• **About this task**: Your answer should consist only of the line with "(192, 778) none" and the lines after it, reproduced exactly through the end of the entries below.

(Dataset records)
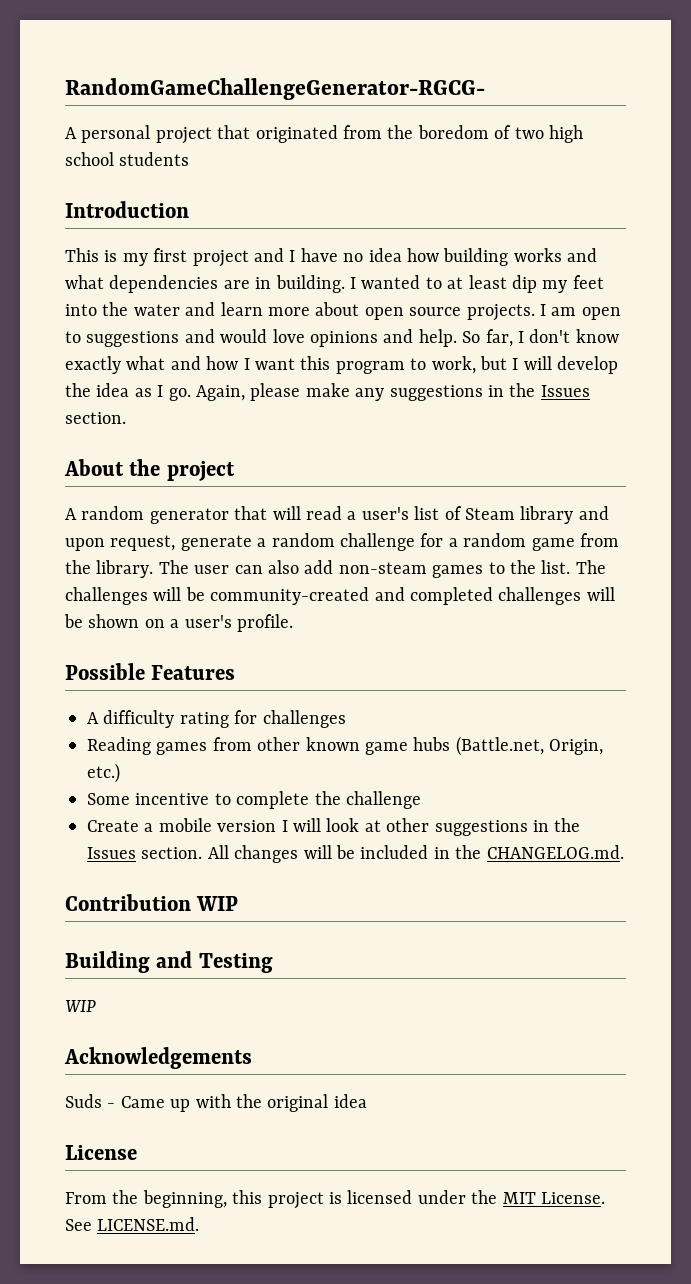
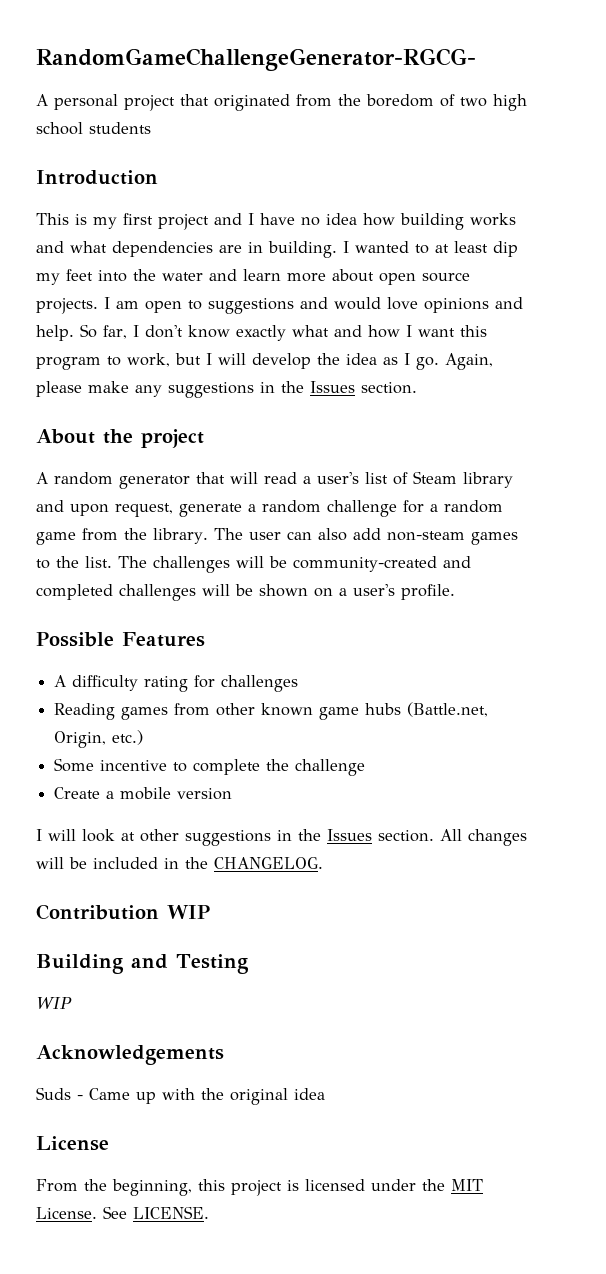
(277, 826) none -> (233, 794) //
[486,845,624,859] CHANGELOG.md. -> [214,857,323,869] CHANGELOG.
[97,1217,200,1231] LICENSE.md. -> [133,1206,209,1219] LICENSE.

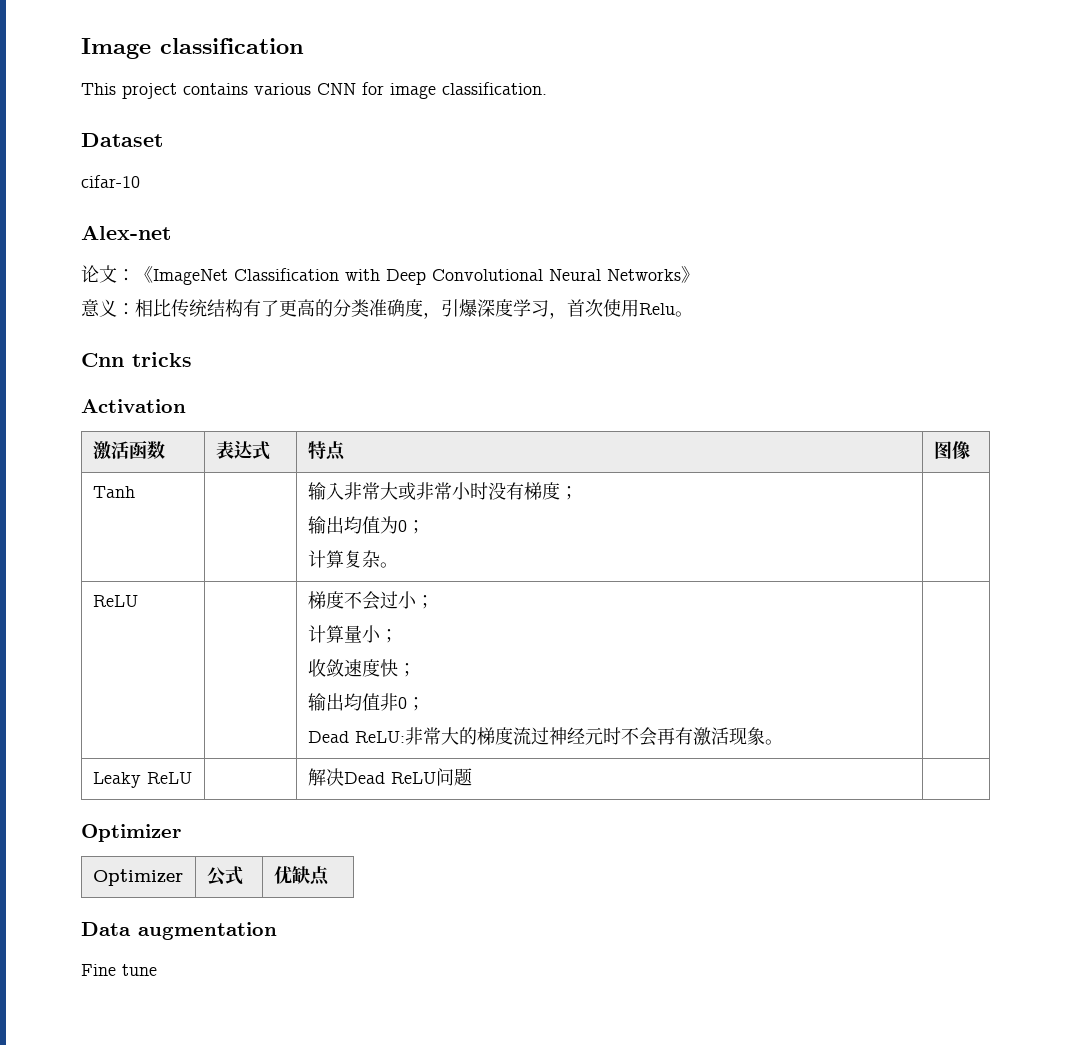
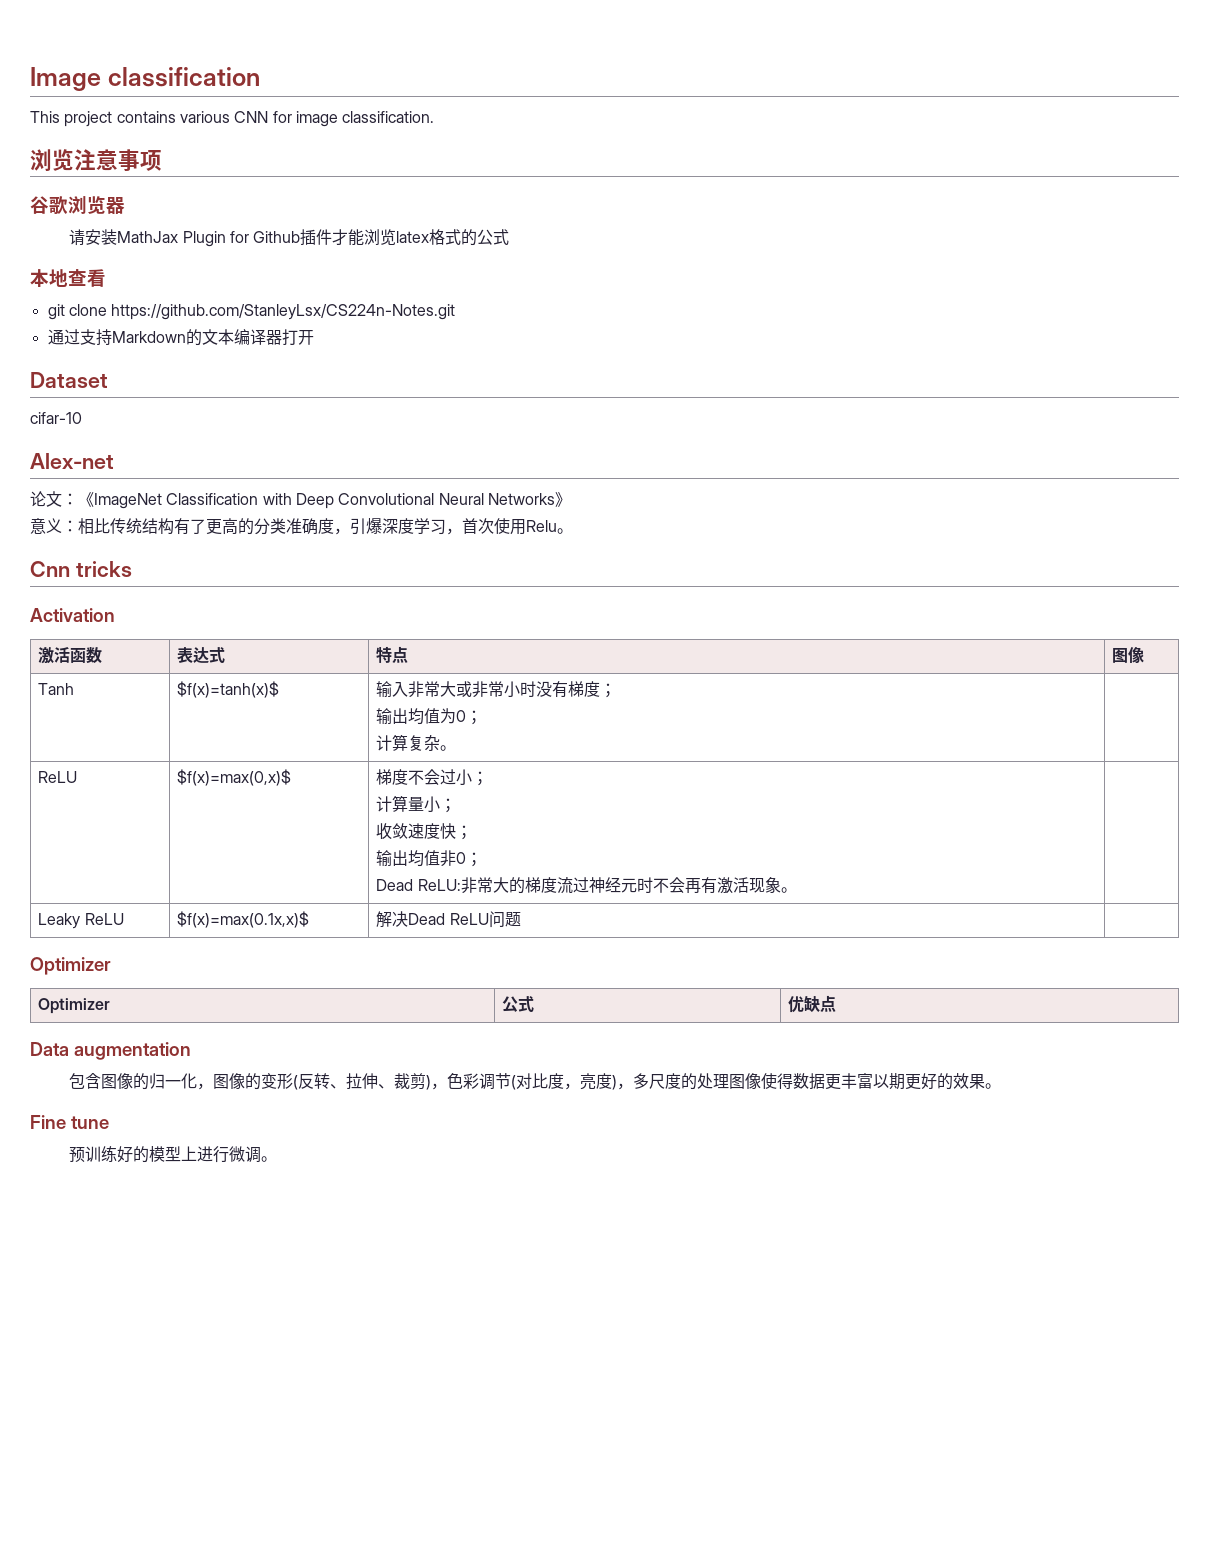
(547, 88) none -> [30,149,162,172] [30,196,125,215] [69,229,510,247] [30,269,106,287] [47,304,456,320] [47,329,314,346] // 浏览注意事项 // 谷歌浏览器 // 请安装MathJax Plugin for Github插件才能浏览latex格式的公式 // 本地查看 // git clone https://github.com/StanleyLsx/CS224n-Notes.git // 通过支持Markdown的文本编译器打开
(135, 492) none -> [177,681,280,698] $f(x)=tanh(x)$
(138, 601) none -> [177,769,292,786] $f(x)=max(0,x)$
(192, 778) none -> [177,911,310,928] $f(x)=max(0.1x,x)$
[81,964,157,976] Fine tune -> [69,1073,1002,1090] [30,1115,109,1129] [69,1146,278,1163] 包含图像的归一化，图像的变形(反转、拉伸、裁剪)，色彩调节(对比度，亮度)，多尺度的处理图像使得数据更丰富以期更好的效果。 // Fine tune // 预训练好的模型上进行微调。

• **Exercise answer**:
(192, 778) none -> [177,911,310,928] $f(x)=max(0.1x,x)$
[81,964,157,976] Fine tune -> [69,1073,1002,1090] [30,1115,109,1129] [69,1146,278,1163] 包含图像的归一化，图像的变形(反转、拉伸、裁剪)，色彩调节(对比度，亮度)，多尺度的处理图像使得数据更丰富以期更好的效果。 // Fine tune // 预训练好的模型上进行微调。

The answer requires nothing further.